At EBLIP, we believe that sharing research data advances research and promotes evidence based library and information practice. Data sharing has several benefits:
- Making publicly-funded research data available to all
- Encouraging collaboration among researchers
- Enabling the reproducibility and verification of data
- Optimizing the use and re-use of existing data for further research
- Supporting new research questions, investigations, and interpretations of data
- Providing transparency in research and safeguarding against misconduct
Authors submitting their research to EBLIP are encouraged to deposit, cite, and link to their data using the following guidelines:
- Authors are responsible for ensuring that appropriate ethical considerations and permissions have been obtained prior to depositing the data. If necessary, data should be cleaned to ensure confidentiality of human participants is protected.
- Types of data which may be included with the deposit include but are not limited to: raw data, processed data, algorithms, protocols, and software.
- Use of non-proprietary, unencrypted, uncompressed formats is recommended. Best practices for data file formats are available from Cornell University and the Library of Congress.
- Data should be deposited at the time the manuscript is submitted. Data files may be uploaded to the Online Journal System in the Data Set At the time the manuscript is accepted for publication in EBLIP, the editor will deposit the data file in the University of Alberta’s instance of Dataverse and it will be assigned a DOI for use in the citation.
- If depositing the data with the journal for hosting internally is not feasible (e.g., if there is a competing requirement from a funding agency), data should be deposited in a public repository and a citation provided including a persistent identifier.

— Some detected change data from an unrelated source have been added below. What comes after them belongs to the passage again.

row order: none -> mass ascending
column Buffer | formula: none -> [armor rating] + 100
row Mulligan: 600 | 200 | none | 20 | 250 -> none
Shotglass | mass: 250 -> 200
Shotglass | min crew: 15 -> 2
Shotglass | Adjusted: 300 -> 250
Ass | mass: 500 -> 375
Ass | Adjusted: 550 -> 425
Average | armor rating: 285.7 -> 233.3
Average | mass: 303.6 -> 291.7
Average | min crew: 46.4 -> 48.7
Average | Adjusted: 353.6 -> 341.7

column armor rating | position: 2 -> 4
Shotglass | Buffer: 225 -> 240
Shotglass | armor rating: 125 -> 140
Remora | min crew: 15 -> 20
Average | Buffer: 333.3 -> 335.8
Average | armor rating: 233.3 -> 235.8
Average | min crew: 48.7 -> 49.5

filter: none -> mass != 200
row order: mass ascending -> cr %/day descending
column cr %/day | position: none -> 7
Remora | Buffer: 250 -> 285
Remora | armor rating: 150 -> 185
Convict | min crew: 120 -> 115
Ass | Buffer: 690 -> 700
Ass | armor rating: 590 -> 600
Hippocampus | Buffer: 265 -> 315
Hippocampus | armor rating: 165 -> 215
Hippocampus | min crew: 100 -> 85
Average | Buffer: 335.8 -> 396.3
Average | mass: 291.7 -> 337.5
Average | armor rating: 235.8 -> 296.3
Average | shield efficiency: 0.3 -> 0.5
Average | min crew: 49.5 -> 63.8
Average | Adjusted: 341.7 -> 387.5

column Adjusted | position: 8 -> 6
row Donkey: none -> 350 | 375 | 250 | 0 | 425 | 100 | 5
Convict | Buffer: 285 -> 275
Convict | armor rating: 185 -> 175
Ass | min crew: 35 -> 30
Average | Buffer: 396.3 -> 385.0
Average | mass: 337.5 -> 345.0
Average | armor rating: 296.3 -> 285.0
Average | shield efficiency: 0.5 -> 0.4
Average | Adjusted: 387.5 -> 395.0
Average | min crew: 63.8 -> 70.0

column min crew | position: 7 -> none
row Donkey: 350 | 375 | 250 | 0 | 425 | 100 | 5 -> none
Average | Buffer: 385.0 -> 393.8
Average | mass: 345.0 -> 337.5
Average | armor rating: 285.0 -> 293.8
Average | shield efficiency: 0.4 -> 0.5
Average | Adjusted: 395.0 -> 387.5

- In cases where the data sets are already available in a public repository at the time of manuscript submission, a citation should be provided including a persistent identifier.

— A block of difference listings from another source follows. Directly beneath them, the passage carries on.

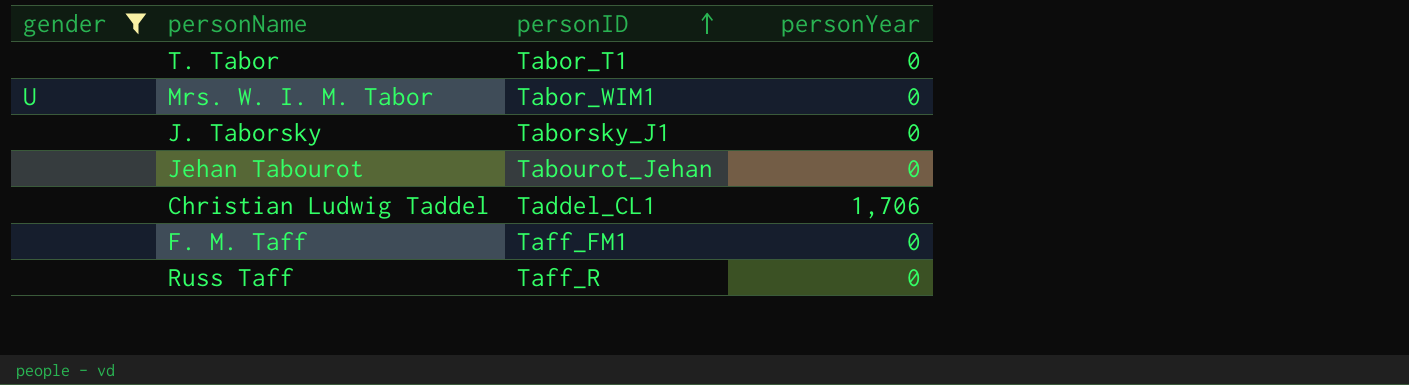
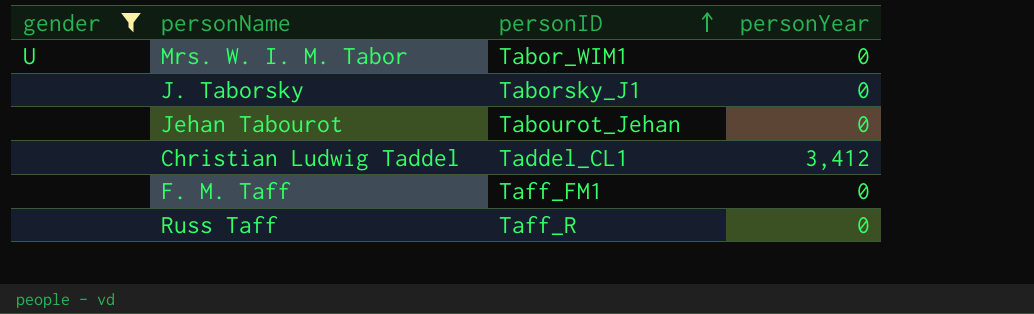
row T. Tabor: none | Tabor_T1 | 0 -> none
Christian Ludwig Taddel | personYear: 1,706 -> 3,412

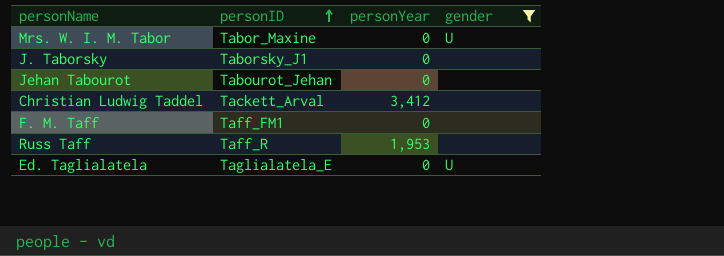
column gender | position: 1 -> 4
Mrs. W. I. M. Tabor | personID: Tabor_WIM1 -> Tabor_Maxine
Christian Ludwig Taddel | personID: Taddel_CL1 -> Tackett_Arval
Russ Taff | personYear: 0 -> 1,953
row Ed. Taglialatela: none -> Taglialatela_E | 0 | U

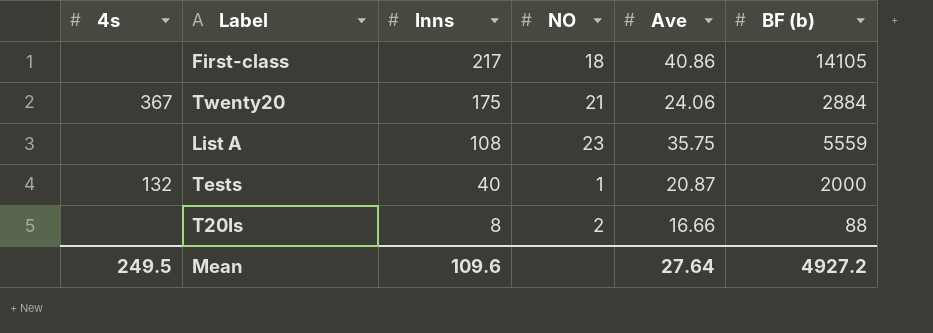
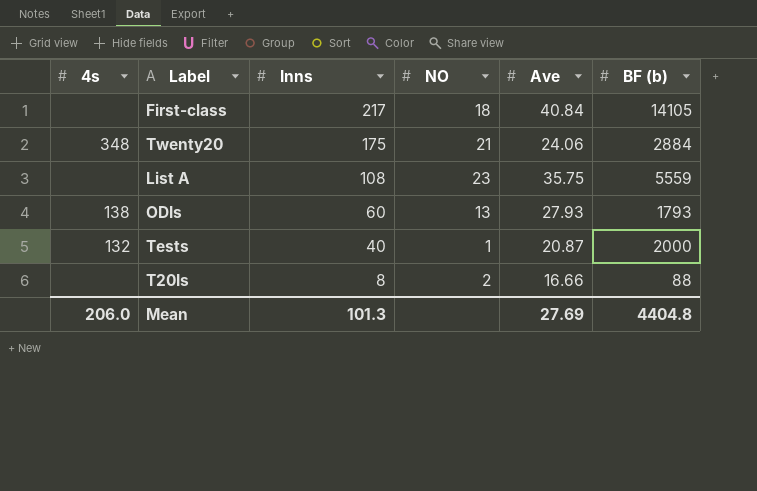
First-class | Ave: 40.86 -> 40.84
Twenty20 | 4s: 367 -> 348
row ODIs: none -> 138 | 60 | 13 | 27.93 | 1793
Mean | 4s: 249.5 -> 206.0
Mean | Inns: 109.6 -> 101.3
Mean | Ave: 27.64 -> 27.69
Mean | BF (b): 4927.2 -> 4404.8

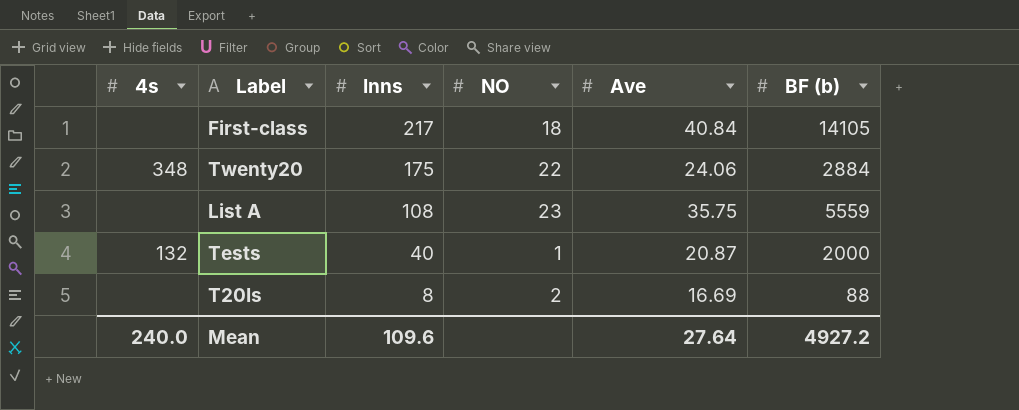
row ODIs: 138 | 60 | 13 | 27.93 | 1793 -> none
Twenty20 | NO: 21 -> 22
T20Is | Ave: 16.66 -> 16.69
Mean | 4s: 206.0 -> 240.0
Mean | Inns: 101.3 -> 109.6
Mean | Ave: 27.69 -> 27.64
Mean | BF (b): 4404.8 -> 4927.2

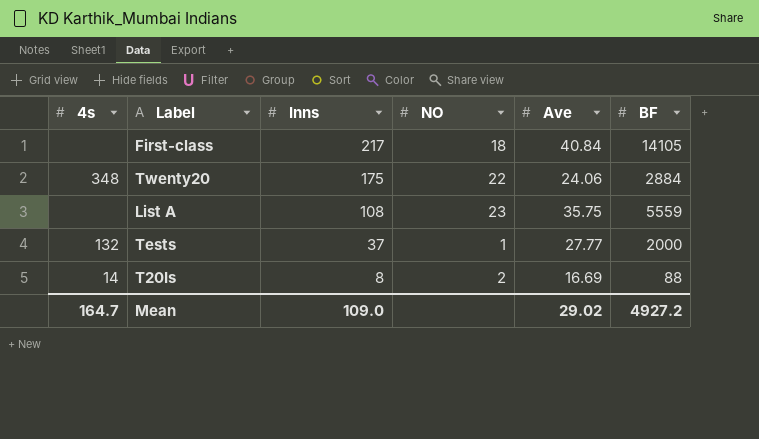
column name: BF (b) -> BF
Tests | Inns: 40 -> 37
Tests | Ave: 20.87 -> 27.77
T20Is | 4s: none -> 14
Mean | 4s: 240.0 -> 164.7
Mean | Inns: 109.6 -> 109.0
Mean | Ave: 27.64 -> 29.02

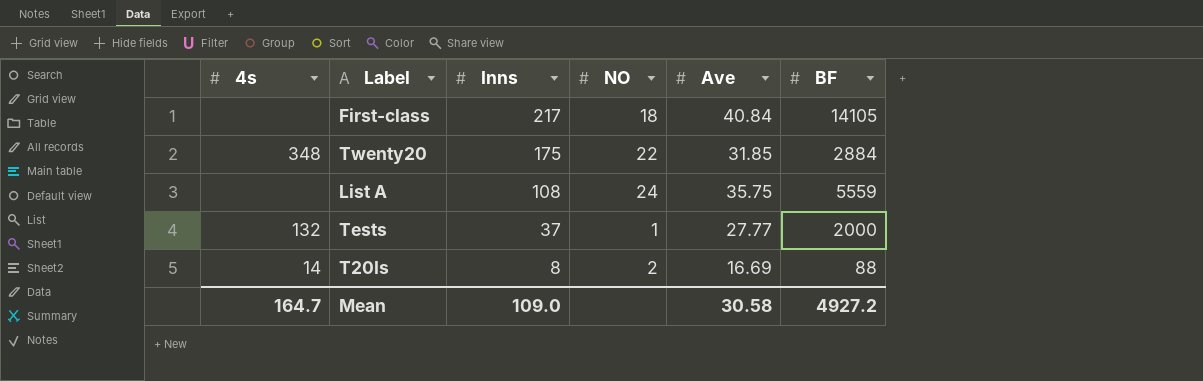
Twenty20 | Ave: 24.06 -> 31.85
List A | NO: 23 -> 24
Mean | Ave: 29.02 -> 30.58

- Metadata should be included with the deposit. A README file should contain supporting documentation necessary to help with interpretation of the data, e.g., the codebook. Guidelines for creating README files are available from Cornell University and University of Southampton.
- The citation should include a DOI and follow the EBLIP Publishing Manual regarding the data citation style. The format adheres to that proposed by the FORCE11 Joint Declaration of Data Citation Principles. For example:
Author(s). (Year). Dataset title. Data repository or archive, version, DOI.
- A data availability statement will be included with the article upon publication. Alternatively, a statement on availability of the data (e.g., through contacting the author or a third party) may be included.
- Peer review of the research data is not required. If the data are submitted at the time of the manuscript, they may be consulted by the peer reviewers during the review process.
- The author(s)' willingness to deposit data does not affect a submission’s consideration or acceptance for publication in the journal.
- Data should be made available without restriction at the time the article is published
Writing Assistants provide guidance to non-native English speakers who submit promising papers to EBLIP but who need help in terms of organization, grammar, and general clarity of language to strengthen their submissions. This is a service that is provided free of charge by EBLIP as part of its commitment to support a greater global exchange of knowledge.
EBLIP Editors refer authors to a Writing Assistant on a case-by-case basis. Writing assistance volunteers act as advisors only. It is up to the author(s) of the manuscript to make all of the appropriate revisions and respond to the reviewers’ comments. Working with an EBLIP writing assistance volunteer does not mean that the final revised manuscript will be accepted for publication; it may still need to be submitted for a further round of editorial/peer review. Writing Assistants may be acknowledged in published submissions.